DESCRIPTION OF THE TASK.
Please transcribe the records precisely; pictures stay out of your copy.

SUPPLIED MATERIAL.
--------------------------------

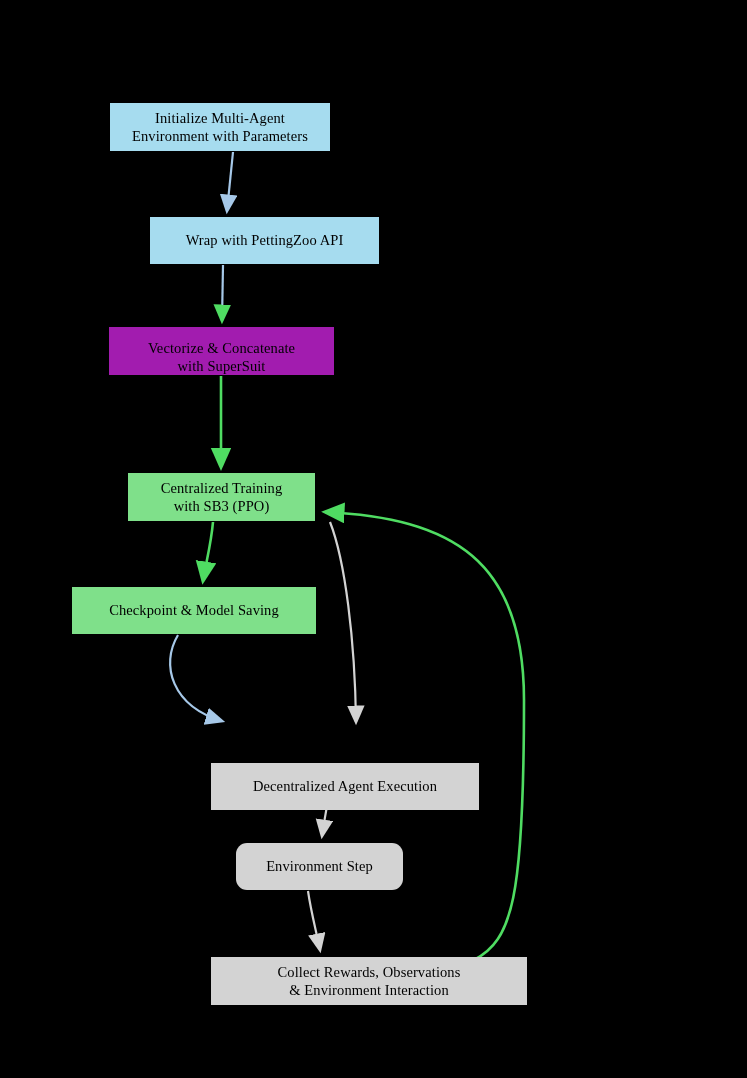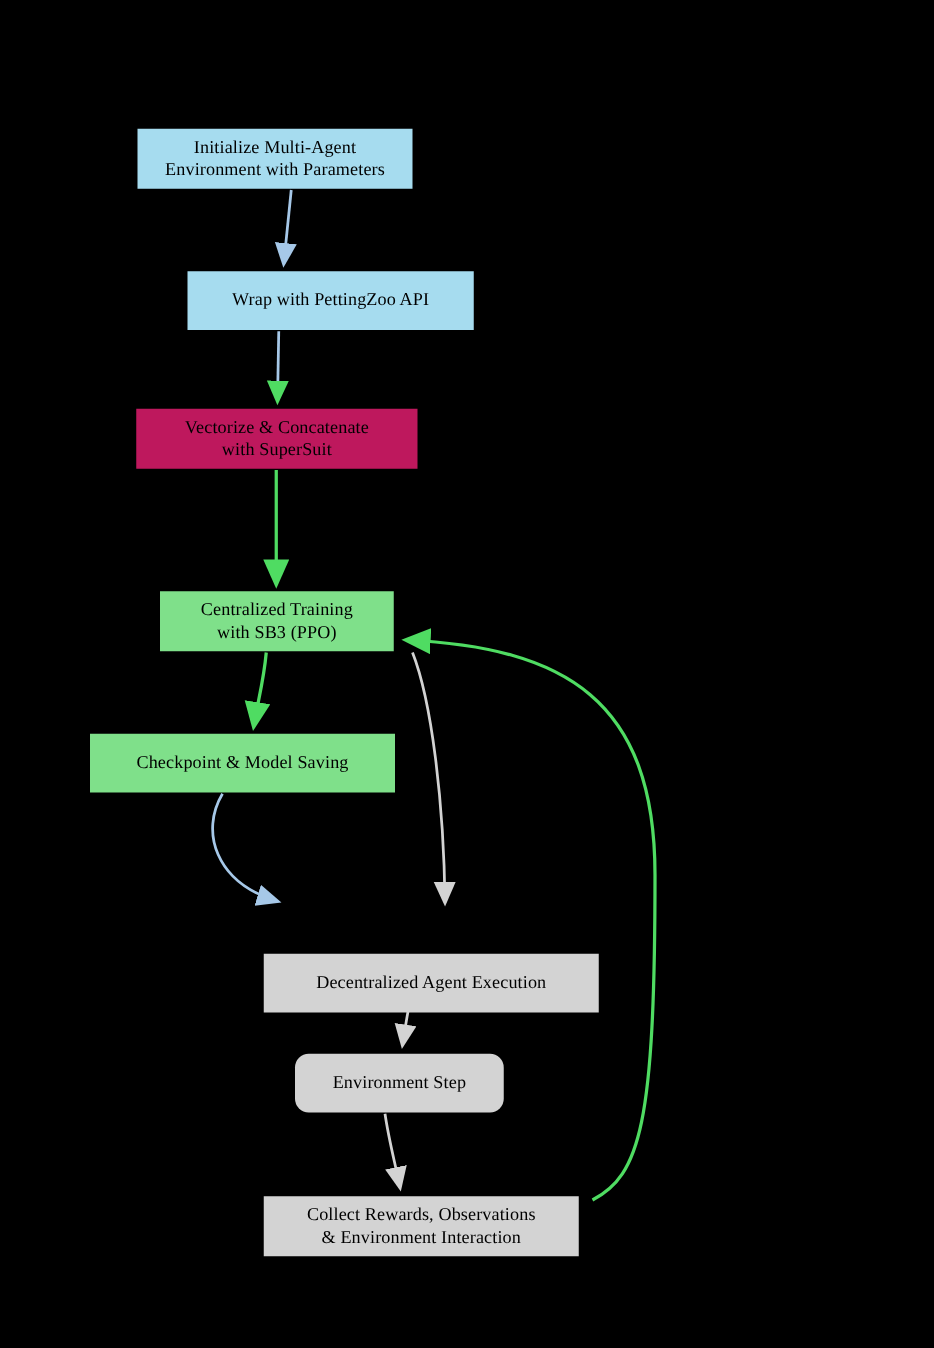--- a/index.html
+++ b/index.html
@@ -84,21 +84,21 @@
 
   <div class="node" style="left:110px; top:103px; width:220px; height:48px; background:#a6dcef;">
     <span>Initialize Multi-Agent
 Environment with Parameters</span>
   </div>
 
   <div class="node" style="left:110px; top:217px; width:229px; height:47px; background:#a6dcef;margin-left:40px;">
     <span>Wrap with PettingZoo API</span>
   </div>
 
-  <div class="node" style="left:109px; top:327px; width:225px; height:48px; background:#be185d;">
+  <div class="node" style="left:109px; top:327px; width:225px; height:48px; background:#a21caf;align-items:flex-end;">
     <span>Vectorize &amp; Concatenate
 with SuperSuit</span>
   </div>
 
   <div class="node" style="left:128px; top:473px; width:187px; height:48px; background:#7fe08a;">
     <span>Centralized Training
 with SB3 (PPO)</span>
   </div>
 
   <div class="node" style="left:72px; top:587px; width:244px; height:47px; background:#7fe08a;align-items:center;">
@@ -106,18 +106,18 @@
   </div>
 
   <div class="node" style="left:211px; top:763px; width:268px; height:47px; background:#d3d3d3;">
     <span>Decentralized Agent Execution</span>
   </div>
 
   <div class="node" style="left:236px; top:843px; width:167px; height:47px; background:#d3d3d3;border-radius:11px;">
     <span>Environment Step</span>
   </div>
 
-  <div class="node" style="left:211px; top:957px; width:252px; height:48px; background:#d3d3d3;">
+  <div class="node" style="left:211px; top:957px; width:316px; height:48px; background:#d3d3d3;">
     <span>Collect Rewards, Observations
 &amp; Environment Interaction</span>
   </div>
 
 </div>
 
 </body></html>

--------------------------------

RESPONSE TO THE EXERCISE.
--- a/index.html
+++ b/index.html
@@ -84,21 +84,21 @@
 
   <div class="node" style="left:110px; top:103px; width:220px; height:48px; background:#a6dcef;">
     <span>Initialize Multi-Agent
 Environment with Parameters</span>
   </div>
 
   <div class="node" style="left:110px; top:217px; width:229px; height:47px; background:#a6dcef;margin-left:40px;">
     <span>Wrap with PettingZoo API</span>
   </div>
 
-  <div class="node" style="left:109px; top:327px; width:225px; height:48px; background:#be185d;">
+  <div class="node" style="left:109px; top:327px; width:225px; height:48px; background:#a21caf;align-items:flex-end;">
     <span>Vectorize &amp; Concatenate
 with SuperSuit</span>
   </div>
 
   <div class="node" style="left:128px; top:473px; width:187px; height:48px; background:#7fe08a;">
     <span>Centralized Training
 with SB3 (PPO)</span>
   </div>
 
   <div class="node" style="left:72px; top:587px; width:244px; height:47px; background:#7fe08a;align-items:center;">
@@ -106,18 +106,18 @@
   </div>
 
   <div class="node" style="left:211px; top:763px; width:268px; height:47px; background:#d3d3d3;">
     <span>Decentralized Agent Execution</span>
   </div>
 
   <div class="node" style="left:236px; top:843px; width:167px; height:47px; background:#d3d3d3;border-radius:11px;">
     <span>Environment Step</span>
   </div>
 
-  <div class="node" style="left:211px; top:957px; width:252px; height:48px; background:#d3d3d3;">
+  <div class="node" style="left:211px; top:957px; width:316px; height:48px; background:#d3d3d3;">
     <span>Collect Rewards, Observations
 &amp; Environment Interaction</span>
   </div>
 
 </div>
 
 </body></html>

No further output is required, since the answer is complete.